Task requirements.
Your answer should consist of the lines below that hold the word "Father".

--- START ---

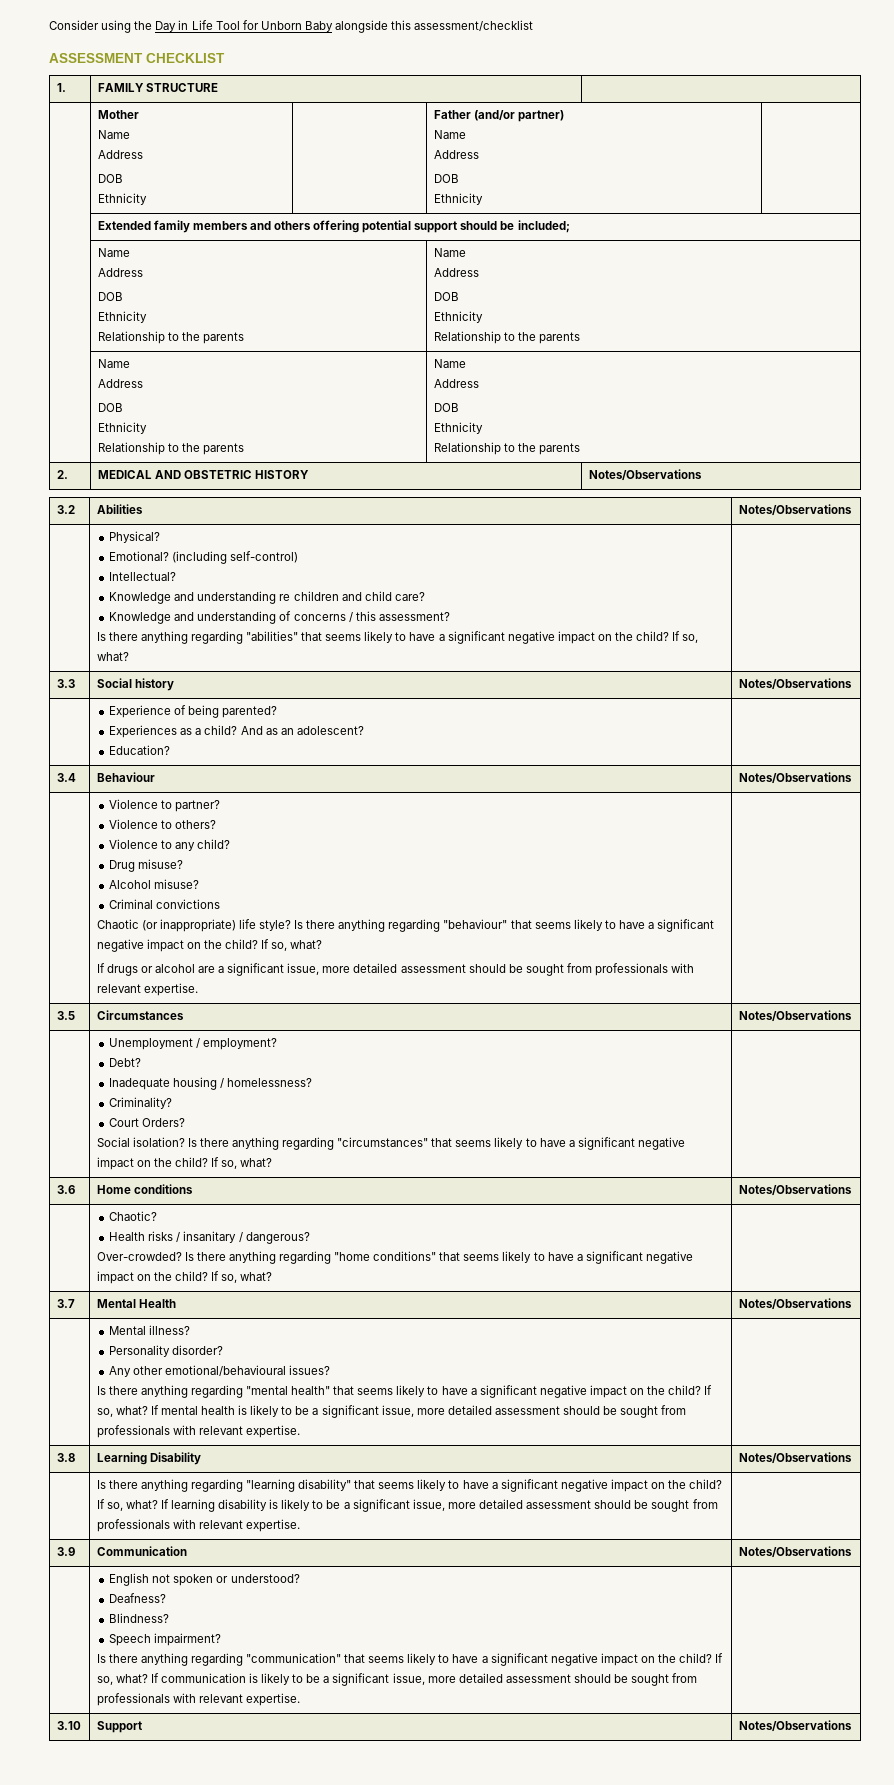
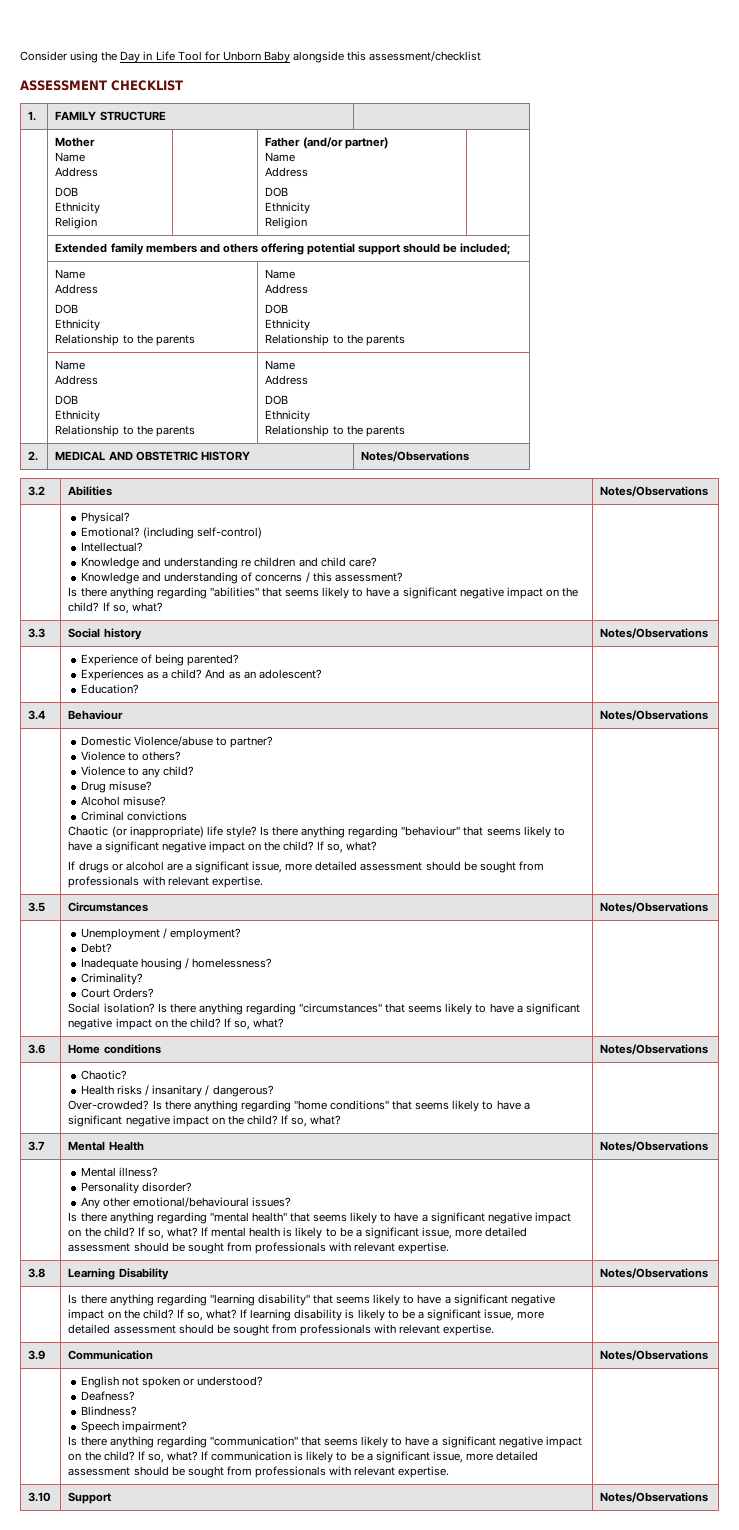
  | Mother
  Name
  Address
  DOB
- Ethnicity | | Father (and/or partner)
+ Ethnicity
+ Religion | | Father (and/or partner)
  Name
  Address
  DOB
- Ethnicity |
+ Ethnicity
+ Religion |
- Violence to partner?
+ Domestic Violence/abuse to partner?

--- END ---

Your solution.
- Ethnicity | | Father (and/or partner)
+ Religion | | Father (and/or partner)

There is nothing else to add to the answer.